This systematic review and meta-analysis examined GLP-1 receptor agonist clinical outcomes in inflammatory bowel disease patients. The analysis addresses whether tirzepatide and related agents can improve outcomes for IBD patients who are often obese and have worse disease trajectories.
Abstract
BACKGROUND: Prior studies showed worse outcomes in obese inflammatory bowel disease (IBD) patients, especially those related to hospitalizations, surgery, and steroid-free remission. Glucagon-like peptide-1 receptor agonists (GLP1-RAs) have demonstrated significant metabolic benefits for patients with type 2 diabetes mellitus (T2DM) and obesity. Hence, GLP1-RAs may improve clinical outcomes in patients with IBD, especially those with obesity. The objective was to systematically evaluate the impact of GLP1-RAs on clinical outcomes in patients with IBD.
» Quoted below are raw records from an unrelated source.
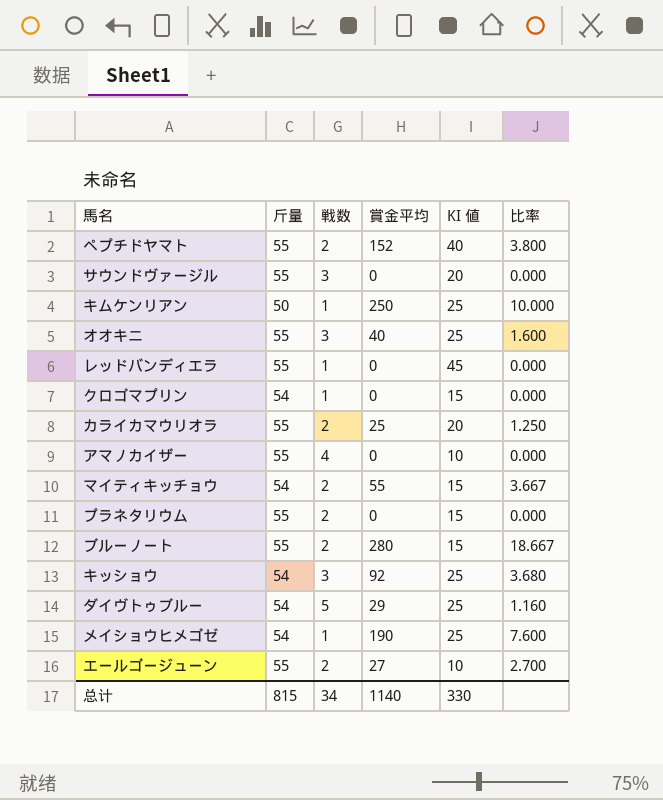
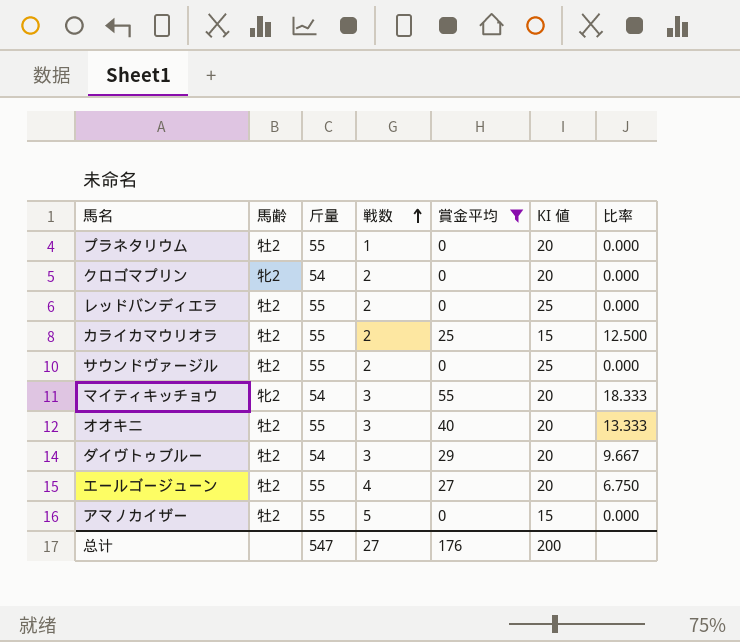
filter: none -> 賞金平均 <= 55
row order: none -> 戦数 ascending
column 馬齢 | position: none -> 2
column 比率 | formula: [賞金平均] / [KI 値] -> [賞金平均] / [戦数]
プラネタリウム | 戦数: 2 -> 1
プラネタリウム | KI 値: 15 -> 20
クロゴマプリン | 戦数: 1 -> 2
クロゴマプリン | KI 値: 15 -> 20
レッドバンディエラ | 戦数: 1 -> 2
レッドバンディエラ | KI 値: 45 -> 25
カライカマウリオラ | KI 値: 20 -> 15
サウンドヴァージル | 戦数: 3 -> 2
サウンドヴァージル | KI 値: 20 -> 25
マイティキッチョウ | 戦数: 2 -> 3
マイティキッチョウ | KI 値: 15 -> 20
オオキニ | KI 値: 25 -> 20
ダイヴトゥブルー | 戦数: 5 -> 3
ダイヴトゥブルー | KI 値: 25 -> 20
エールゴージューン | 戦数: 2 -> 4
エールゴージューン | KI 値: 10 -> 20
アマノカイザー | 戦数: 4 -> 5
アマノカイザー | KI 値: 10 -> 15
总计 | 斤量: 815 -> 547
总计 | 戦数: 34 -> 27
总计 | 賞金平均: 1140 -> 176
总计 | KI 値: 330 -> 200

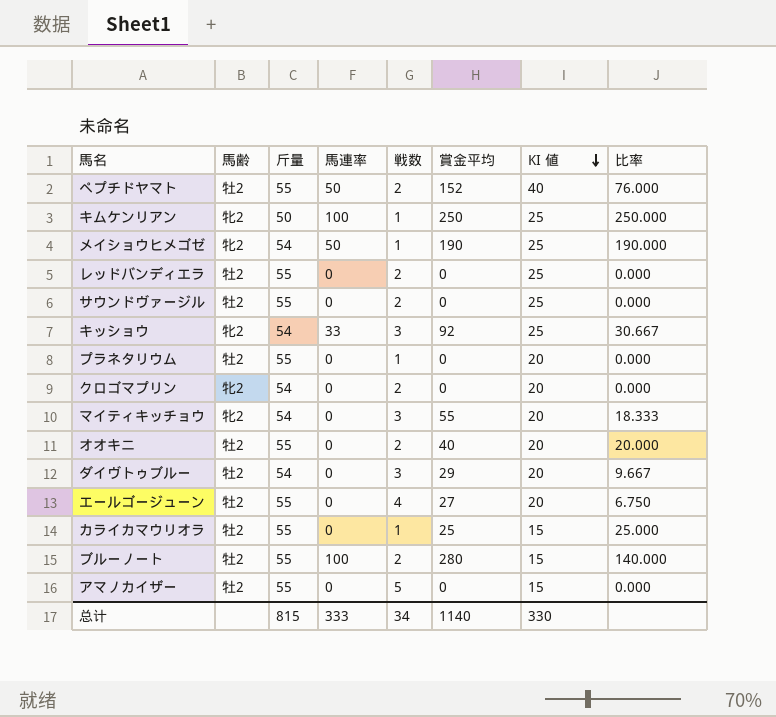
filter: 賞金平均 <= 55 -> none
row order: 戦数 ascending -> KI 値 descending
column 馬連率 | position: none -> 4
オオキニ | 戦数: 3 -> 2
オオキニ | 比率: 13.333 -> 20.000
カライカマウリオラ | 戦数: 2 -> 1
カライカマウリオラ | 比率: 12.500 -> 25.000
总计 | 斤量: 547 -> 815
总计 | 戦数: 27 -> 34
总计 | 賞金平均: 176 -> 1140
总计 | KI 値: 200 -> 330

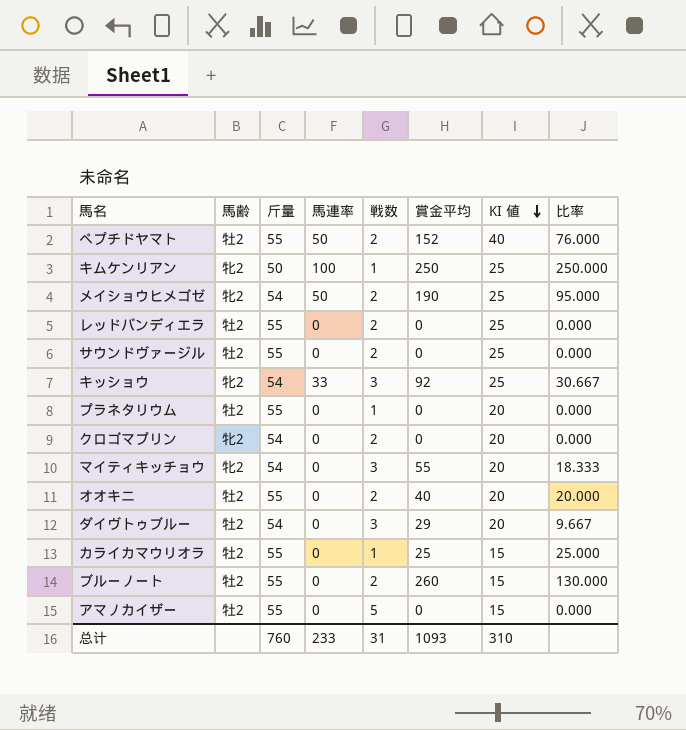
row エールゴージューン: 牡2 | 55 | 0 | 4 | 27 | 20 | 6.750 -> none
メイショウヒメゴゼ | 戦数: 1 -> 2
メイショウヒメゴゼ | 比率: 190.000 -> 95.000
ブルーノート | 馬連率: 100 -> 0
ブルーノート | 賞金平均: 280 -> 260
ブルーノート | 比率: 140.000 -> 130.000
总计 | 斤量: 815 -> 760
总计 | 馬連率: 333 -> 233
总计 | 戦数: 34 -> 31
总计 | 賞金平均: 1140 -> 1093
总计 | KI 値: 330 -> 310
METHODS: A comprehensive literature search was performed using the databases PubMed, Embase, Web of Science, and Cochrane Library from inception to March 15, 2025. Studies reporting outcomes related to GLP1-RAs in patients with IBD were included. Primary outcomes included weight loss and various IBD-related co-endpoints such as hospitalizations, surgery, corticosteroid use, and advanced therapy initiation.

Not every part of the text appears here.